WHAT IS EXPECTED:
Each line of the records has to be copied exactly, though the pictures must be left out.

Records from a collection:
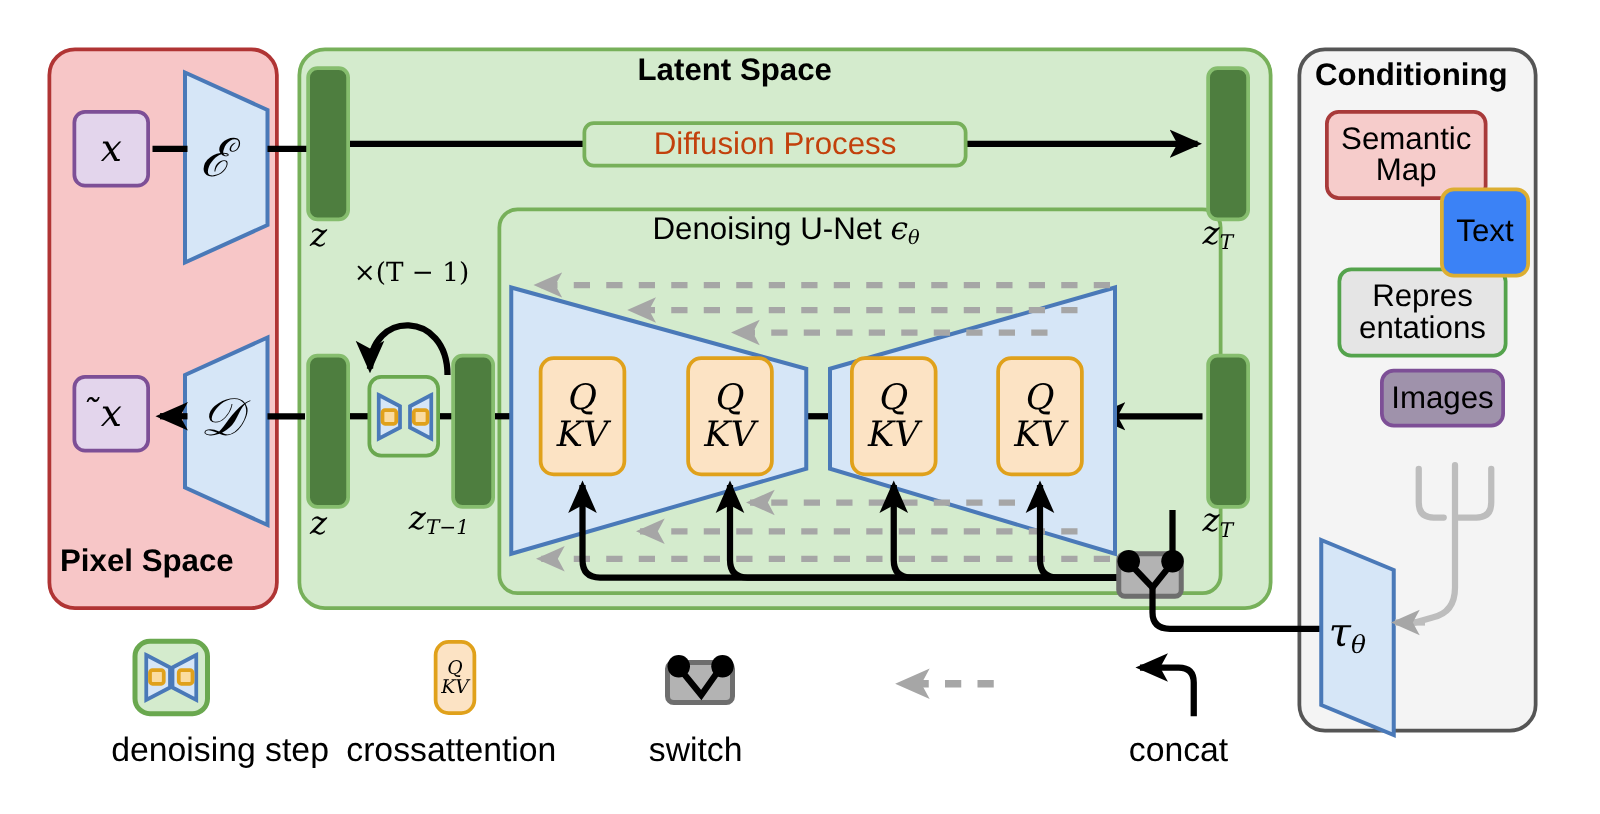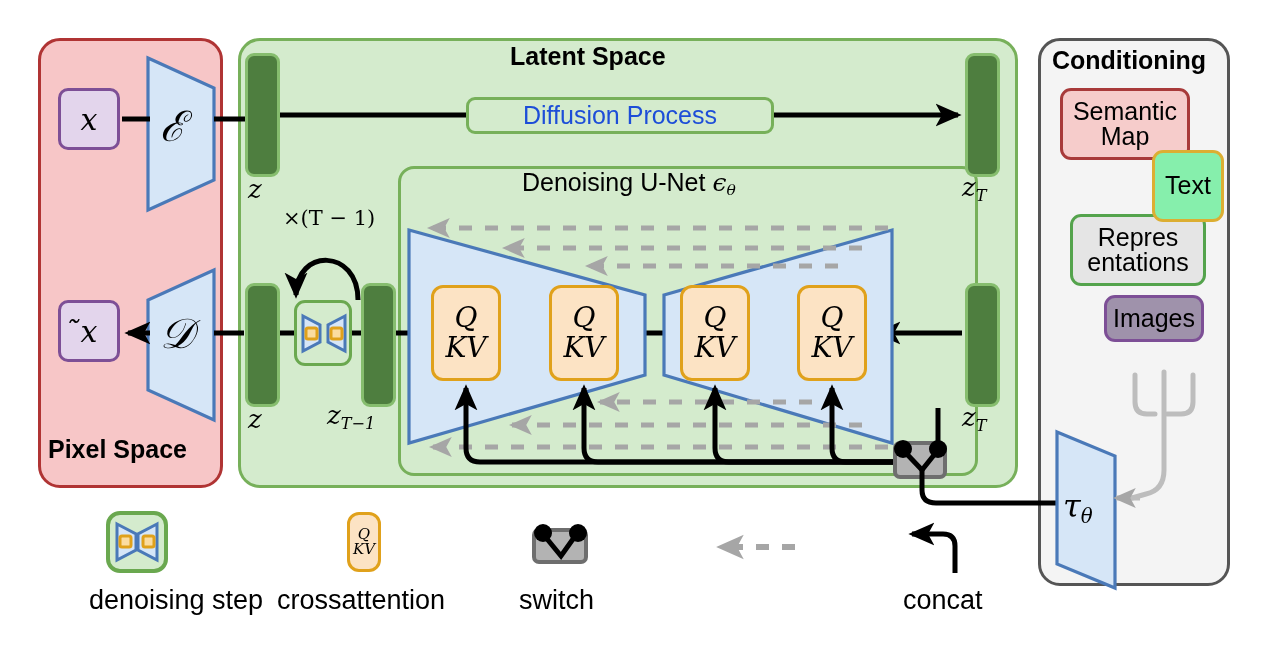--- a/index.html
+++ b/index.html
@@ -66,7 +66,7 @@
     position:absolute;left:466px;top:97px;width:308px;height:37px;
     box-sizing:border-box;background:#d4ebcd;border:3px solid #77b05a;
     border-radius:9px;display:flex;align-items:center;justify-content:center;
-    font-size:25px;color:#1d4ed8;
+    font-size:25px;color:#c2410c;
   }
 
   

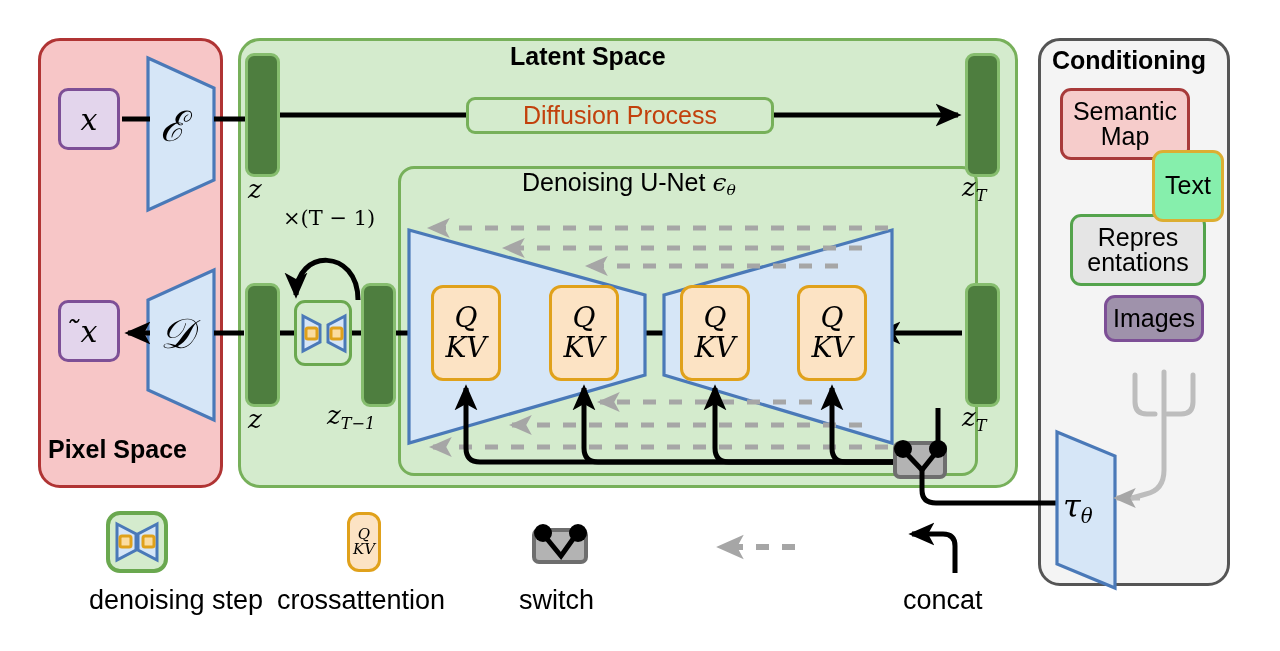--- a/index.html
+++ b/index.html
@@ -95,7 +95,7 @@
     font-size:25px;color:#000;line-height:1.02;padding:1px 4px;
   }
   .ctag-sem{left:1060px;top:88px;width:130px;height:72px;background:#f6cccb;border:3px solid #a83a3a;}
-  .ctag-txt{left:1152px;top:150px;width:72px;height:72px;background:#86efac;border:3px solid #dcae32;z-index:3;}
+  .ctag-txt{left:1152px;top:150px;width:72px;height:72px;background:#3b82f6;border:3px solid #dcae32;z-index:3;}
   .ctag-rep{left:1070px;top:214px;width:136px;height:72px;background:#e5e5e5;border:3px solid #54a34c;z-index:2;}
   .ctag-img{left:1104px;top:295px;width:100px;height:47px;background:#9f92ab;border:3px solid #7d4f96;z-index:4;}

ANSWER SPACE:
--- a/index.html
+++ b/index.html
@@ -66,7 +66,7 @@
     position:absolute;left:466px;top:97px;width:308px;height:37px;
     box-sizing:border-box;background:#d4ebcd;border:3px solid #77b05a;
     border-radius:9px;display:flex;align-items:center;justify-content:center;
-    font-size:25px;color:#1d4ed8;
+    font-size:25px;color:#c2410c;
   }
 
   

--- a/index.html
+++ b/index.html
@@ -95,7 +95,7 @@
     font-size:25px;color:#000;line-height:1.02;padding:1px 4px;
   }
   .ctag-sem{left:1060px;top:88px;width:130px;height:72px;background:#f6cccb;border:3px solid #a83a3a;}
-  .ctag-txt{left:1152px;top:150px;width:72px;height:72px;background:#86efac;border:3px solid #dcae32;z-index:3;}
+  .ctag-txt{left:1152px;top:150px;width:72px;height:72px;background:#3b82f6;border:3px solid #dcae32;z-index:3;}
   .ctag-rep{left:1070px;top:214px;width:136px;height:72px;background:#e5e5e5;border:3px solid #54a34c;z-index:2;}
   .ctag-img{left:1104px;top:295px;width:100px;height:47px;background:#9f92ab;border:3px solid #7d4f96;z-index:4;}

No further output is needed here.